CARs are transmembrane receptor proteins comprising the following functional components6:

extracellular domain

spacer

transmembrane domain

intracellular domain

Each of these domains plays a role in regulating the function of the CAR6

CAR STRUCTURE

The extracellular domain contains the antigen-recognition domain, which consists of a single-chain fragment variant (scFv6,7)

  • The scFv is composed of the variable light and heavy chain regions derived from an antigen-specific antibody, which are separated by a flexible linker6,7
  • The scFv domain has the following functions8:
    • recognizes the specific target
    • provides tunable affinity
    • determines immunogenicity of the CAR

The spacer (or hinge) binds the transmembrane domain to the extracellular domain; it has the following functions6,8:

  • transmits the receptor-binding signal
  • provides flexibility and length to the CAR
  • helps positioning the CAR for efficient targeting of the antigen

This domain is a hydrophobic alpha helix that spans the cell membrane and is fundamental for6,9:

  • surface expression patterns
  • stability of the receptor

The intracellular domain usually contains one or more discrete intracellular signaling and co-stimulatory domains6,8.

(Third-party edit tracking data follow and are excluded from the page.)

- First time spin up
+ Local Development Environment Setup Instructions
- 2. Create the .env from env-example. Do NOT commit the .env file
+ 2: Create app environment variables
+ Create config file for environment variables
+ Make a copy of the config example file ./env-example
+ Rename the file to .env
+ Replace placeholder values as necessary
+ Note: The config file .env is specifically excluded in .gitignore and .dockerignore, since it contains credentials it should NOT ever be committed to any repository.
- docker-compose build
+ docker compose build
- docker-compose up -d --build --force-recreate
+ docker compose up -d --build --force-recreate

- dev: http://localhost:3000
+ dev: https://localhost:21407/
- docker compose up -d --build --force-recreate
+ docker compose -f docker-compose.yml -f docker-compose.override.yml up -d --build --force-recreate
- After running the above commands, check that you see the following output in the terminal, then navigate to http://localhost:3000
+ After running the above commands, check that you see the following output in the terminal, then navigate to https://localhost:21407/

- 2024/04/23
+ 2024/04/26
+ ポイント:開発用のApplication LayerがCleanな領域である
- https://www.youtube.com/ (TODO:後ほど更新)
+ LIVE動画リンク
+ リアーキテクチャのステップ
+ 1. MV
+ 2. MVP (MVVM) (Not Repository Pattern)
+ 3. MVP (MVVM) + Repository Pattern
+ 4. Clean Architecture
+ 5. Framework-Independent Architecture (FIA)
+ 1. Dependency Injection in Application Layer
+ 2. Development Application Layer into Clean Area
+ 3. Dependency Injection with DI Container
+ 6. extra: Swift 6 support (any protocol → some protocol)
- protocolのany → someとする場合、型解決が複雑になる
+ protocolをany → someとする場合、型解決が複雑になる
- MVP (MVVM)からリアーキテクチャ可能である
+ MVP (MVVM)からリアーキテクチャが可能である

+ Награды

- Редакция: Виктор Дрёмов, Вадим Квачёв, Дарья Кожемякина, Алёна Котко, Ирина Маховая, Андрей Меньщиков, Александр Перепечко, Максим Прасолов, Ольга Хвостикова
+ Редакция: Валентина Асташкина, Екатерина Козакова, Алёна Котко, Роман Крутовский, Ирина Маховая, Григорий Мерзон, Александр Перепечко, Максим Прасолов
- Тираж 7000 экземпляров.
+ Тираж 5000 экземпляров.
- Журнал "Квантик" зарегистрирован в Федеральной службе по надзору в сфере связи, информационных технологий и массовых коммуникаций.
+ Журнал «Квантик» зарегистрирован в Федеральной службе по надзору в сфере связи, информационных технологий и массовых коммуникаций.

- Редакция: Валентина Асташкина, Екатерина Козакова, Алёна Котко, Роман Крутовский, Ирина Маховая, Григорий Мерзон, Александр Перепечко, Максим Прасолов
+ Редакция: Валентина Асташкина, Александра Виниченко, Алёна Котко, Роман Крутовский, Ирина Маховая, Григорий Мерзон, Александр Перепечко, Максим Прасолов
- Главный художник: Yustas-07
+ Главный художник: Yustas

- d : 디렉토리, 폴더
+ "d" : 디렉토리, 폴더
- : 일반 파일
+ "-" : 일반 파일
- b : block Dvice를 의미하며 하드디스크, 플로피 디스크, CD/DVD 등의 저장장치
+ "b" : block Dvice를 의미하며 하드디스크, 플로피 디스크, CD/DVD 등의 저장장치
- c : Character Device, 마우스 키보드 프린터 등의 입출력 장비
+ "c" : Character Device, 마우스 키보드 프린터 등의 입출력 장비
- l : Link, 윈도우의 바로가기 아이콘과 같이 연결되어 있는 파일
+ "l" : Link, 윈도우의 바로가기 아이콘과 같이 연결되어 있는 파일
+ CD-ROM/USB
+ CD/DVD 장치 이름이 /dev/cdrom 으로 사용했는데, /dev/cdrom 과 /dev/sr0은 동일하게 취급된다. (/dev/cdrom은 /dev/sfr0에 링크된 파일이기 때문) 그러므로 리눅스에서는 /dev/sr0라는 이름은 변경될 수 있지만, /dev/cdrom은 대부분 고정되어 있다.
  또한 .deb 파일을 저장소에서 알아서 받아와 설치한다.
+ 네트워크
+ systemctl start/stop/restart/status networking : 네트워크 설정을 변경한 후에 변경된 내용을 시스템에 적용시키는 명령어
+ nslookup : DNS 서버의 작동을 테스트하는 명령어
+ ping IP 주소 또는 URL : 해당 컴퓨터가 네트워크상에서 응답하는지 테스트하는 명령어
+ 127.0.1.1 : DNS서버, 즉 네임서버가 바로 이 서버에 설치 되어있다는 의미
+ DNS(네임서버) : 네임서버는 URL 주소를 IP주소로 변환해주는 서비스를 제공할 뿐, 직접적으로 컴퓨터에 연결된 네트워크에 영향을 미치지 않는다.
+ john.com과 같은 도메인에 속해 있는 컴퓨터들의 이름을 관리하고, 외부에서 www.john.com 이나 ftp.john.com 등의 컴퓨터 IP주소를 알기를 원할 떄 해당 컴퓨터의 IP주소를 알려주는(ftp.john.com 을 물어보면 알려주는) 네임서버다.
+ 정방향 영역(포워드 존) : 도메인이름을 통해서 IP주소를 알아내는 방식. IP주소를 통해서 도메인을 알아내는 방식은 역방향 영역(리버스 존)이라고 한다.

Following antigen binding, the intracellular domain6,8:

  • clusters and undergoes conformational changes, enabling downstream signaling proteins to be recruited and phosphorylated
  • helps in T-cell survival and persistence

Figure adapted from Tokarew N, et al. 20196.
scFv, single-chain fragment variant.

Evolution of CARs

The progress in the development of CARs over the past 3 decades can be roughly grouped into five CAR generations6

This grouping is based on the structure and composition of the intracellular domain

CAR EVOLUTION

The first generation of CARs contain a cluster of differentiation 3 zeta chain (CD3ζ) intracellular signaling domain6

  • CD3ζ is composed of three immunoreceptor tyrosine-based activation motifs that are important for signal transduction
  • CD3ζ is the core component of most CARs across all generations of CARs

The next generation of CARs include additional co-stimulatory domains

  • One co-stimulatory domain (e.g. CD28 or CD137) is present in the second-generation CARs
  • A second (e.g. CD134 or CD137) co-stimulatory domain is present in the third-generation CARs

The role of the co-stimulatory domain is to improve the6,7:

  • secretion of cytokines
  • proliferation and persistence of CAR T cells
  • overall activity of CAR T cells against diseased cells compared with the first-generation CARs

The fourth-generation CARs are based on the second-generation CARs but are paired with a constitutively or inducibly expressed cytokine (e.g. interleukin [IL]-12)2,6

  • Expression of the desired cytokine promotes killing of diseased cells through several synergistic mechanisms (e.g. exocytosis or cell death receptor/ligand systems)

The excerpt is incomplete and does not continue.